90 N.W. 108, 64 Neb. 369, 1902 Neb. LEXIS 190
CourtNebraska Supreme Court
DecidedApril 2, 1902
DocketNos. 12,478 and 12,479
StatusPublished
Cited by12 cases

This text of 90 N.W. 108 (Morgan v. State) is published on Counsel Stack Legal Research, covering Nebraska Supreme Court primary law. Counsel Stack provides free access to over 12 million legal documents including statutes, case law, regulations, and constitutions.

Bluebook
Morgan v. State, 90 N.W. 108, 64 Neb. 369, 1902 Neb. LEXIS 190 (Neb. 1902).

Opinion

Sullivan, C. J.

These cases were submitted together on the same briefs, and will be disposed of in one opinion. In each case the defendant, Morgan, was convicted of violating a village ordinance, which was clearly intended to regulate and tax the business of keeping a pool and billard room.
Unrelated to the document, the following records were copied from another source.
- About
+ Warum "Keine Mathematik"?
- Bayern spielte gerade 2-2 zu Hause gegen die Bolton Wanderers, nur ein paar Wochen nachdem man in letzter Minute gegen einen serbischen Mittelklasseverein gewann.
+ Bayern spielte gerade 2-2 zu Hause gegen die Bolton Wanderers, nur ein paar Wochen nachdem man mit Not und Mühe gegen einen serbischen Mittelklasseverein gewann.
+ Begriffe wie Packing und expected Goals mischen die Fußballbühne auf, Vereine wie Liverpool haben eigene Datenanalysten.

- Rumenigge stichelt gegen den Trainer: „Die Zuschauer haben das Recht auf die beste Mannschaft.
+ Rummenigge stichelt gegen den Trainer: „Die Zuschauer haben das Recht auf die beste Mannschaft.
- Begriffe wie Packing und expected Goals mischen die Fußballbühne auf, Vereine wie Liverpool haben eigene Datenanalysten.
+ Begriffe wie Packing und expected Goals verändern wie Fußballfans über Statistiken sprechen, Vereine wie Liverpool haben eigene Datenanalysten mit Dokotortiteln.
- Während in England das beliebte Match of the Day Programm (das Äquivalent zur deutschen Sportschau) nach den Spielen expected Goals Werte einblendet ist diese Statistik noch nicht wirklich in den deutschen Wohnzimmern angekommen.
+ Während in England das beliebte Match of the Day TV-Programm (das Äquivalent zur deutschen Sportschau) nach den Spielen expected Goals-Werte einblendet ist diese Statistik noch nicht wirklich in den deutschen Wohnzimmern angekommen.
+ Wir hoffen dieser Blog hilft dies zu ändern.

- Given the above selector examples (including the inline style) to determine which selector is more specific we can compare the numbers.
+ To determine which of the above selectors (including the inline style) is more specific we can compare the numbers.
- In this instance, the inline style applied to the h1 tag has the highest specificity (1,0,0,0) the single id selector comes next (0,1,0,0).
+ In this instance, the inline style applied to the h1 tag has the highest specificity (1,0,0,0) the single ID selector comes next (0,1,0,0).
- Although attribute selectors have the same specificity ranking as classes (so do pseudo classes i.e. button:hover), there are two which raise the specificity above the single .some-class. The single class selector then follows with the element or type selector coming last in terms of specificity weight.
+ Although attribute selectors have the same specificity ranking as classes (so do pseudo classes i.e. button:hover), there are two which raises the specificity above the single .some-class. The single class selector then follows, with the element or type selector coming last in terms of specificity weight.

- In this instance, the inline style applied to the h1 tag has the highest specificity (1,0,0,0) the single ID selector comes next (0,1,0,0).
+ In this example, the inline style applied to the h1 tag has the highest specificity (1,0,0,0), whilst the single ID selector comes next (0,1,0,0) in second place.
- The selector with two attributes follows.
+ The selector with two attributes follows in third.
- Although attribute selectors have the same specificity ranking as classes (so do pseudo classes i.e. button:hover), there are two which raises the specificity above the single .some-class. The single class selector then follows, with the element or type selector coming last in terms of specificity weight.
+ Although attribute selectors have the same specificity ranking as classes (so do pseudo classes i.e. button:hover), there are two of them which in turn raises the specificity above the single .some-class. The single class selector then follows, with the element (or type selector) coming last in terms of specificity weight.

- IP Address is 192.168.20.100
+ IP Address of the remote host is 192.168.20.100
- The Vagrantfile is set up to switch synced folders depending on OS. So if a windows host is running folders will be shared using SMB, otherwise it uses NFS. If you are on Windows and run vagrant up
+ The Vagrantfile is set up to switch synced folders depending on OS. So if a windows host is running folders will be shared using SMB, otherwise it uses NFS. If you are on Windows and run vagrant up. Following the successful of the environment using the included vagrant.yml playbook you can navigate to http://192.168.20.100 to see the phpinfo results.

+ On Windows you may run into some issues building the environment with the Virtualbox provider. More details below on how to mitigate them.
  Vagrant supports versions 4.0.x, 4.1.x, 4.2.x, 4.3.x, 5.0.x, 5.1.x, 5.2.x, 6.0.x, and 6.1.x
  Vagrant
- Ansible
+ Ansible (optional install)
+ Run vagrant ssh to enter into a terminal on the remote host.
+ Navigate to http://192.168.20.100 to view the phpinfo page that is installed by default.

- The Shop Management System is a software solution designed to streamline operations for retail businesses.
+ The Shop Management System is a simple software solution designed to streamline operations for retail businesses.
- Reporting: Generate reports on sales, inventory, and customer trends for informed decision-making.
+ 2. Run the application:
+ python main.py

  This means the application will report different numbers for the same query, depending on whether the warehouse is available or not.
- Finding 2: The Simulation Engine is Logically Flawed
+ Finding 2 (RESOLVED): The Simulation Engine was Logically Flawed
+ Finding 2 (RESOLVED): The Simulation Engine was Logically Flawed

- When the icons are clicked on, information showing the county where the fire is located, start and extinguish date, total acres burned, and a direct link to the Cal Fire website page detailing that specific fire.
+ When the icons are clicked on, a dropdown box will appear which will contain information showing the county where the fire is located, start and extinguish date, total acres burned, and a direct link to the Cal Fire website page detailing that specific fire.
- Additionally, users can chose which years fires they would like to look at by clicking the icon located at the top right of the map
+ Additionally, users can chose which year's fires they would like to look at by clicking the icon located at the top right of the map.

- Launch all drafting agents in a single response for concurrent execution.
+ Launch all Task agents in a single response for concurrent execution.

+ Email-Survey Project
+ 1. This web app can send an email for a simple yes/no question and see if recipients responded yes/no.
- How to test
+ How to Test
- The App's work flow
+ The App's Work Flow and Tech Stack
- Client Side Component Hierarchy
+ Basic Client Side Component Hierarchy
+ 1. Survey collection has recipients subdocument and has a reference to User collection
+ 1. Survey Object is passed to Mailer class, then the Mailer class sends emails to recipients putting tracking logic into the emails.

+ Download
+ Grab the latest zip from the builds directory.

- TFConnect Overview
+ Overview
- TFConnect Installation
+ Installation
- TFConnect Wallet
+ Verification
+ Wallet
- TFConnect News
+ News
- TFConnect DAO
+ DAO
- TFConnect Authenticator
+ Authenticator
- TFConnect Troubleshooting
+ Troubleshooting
Under the stipulation of the parties, the validity of the ordinance is the only question properly before us for decision. The first contention of the defendant is that the village authorities in the adoption of the ordinance, attempted to exercise a power which the legislature had not conferred upon them. This contention can not be sustained. The power exercised by the board of trustees is, we think, fairly within the provisions of section 46, and subdivision 12 of section 69, article 1, chapter 14, Compthed Statutes, 1901. [370]*370The interests of peace, good order and public morality require that the billiard and pool room should be conducted according to such rules and standards, and subject to such restrictions, as may be prescribed by the municipal authorities. Such a room is not, we concede, per se a nuisance, but without regulation and supervision it is likely to become so anywhere, and in a village it is apt to degenerate into a trysting-place for idlers and a nidus for vice.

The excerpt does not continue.